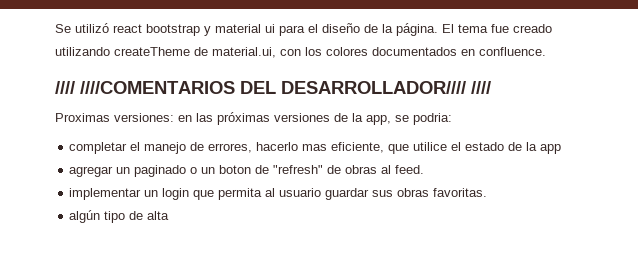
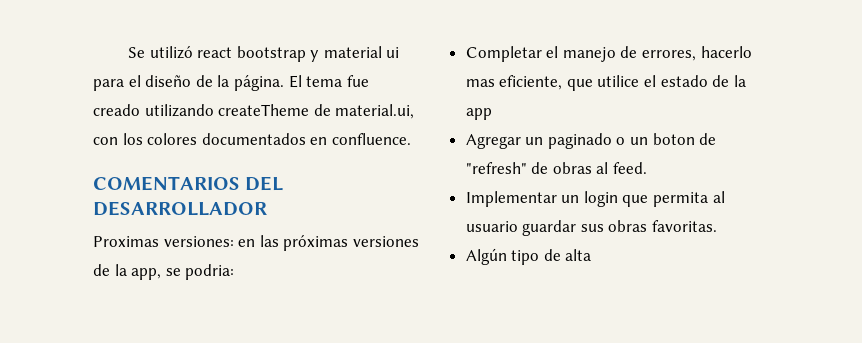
[55,81,491,94] //// ////COMENTARIOS DEL DESARROLLADOR//// //// -> [93,176,284,191] [93,201,267,216] COMENTARIOS DEL DESARROLLADOR
[69,142,128,154] completar -> [465,46,542,62] Completar
[69,166,114,177] agregar -> [465,134,521,149] Agregar
[69,188,142,200] implementar -> [465,191,557,207] Implementar
[69,210,101,223] algún -> [465,248,507,265] Algún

#### WHAT YOU HAVE TO DO
Lines before the one containing "[69,142,128,154] completar ->" are to be left out; that line and every line after it through the end of the data should be copied exactly.

#### TASK OUTPUT
[69,142,128,154] completar -> [465,46,542,62] Completar
[69,166,114,177] agregar -> [465,134,521,149] Agregar
[69,188,142,200] implementar -> [465,191,557,207] Implementar
[69,210,101,223] algún -> [465,248,507,265] Algún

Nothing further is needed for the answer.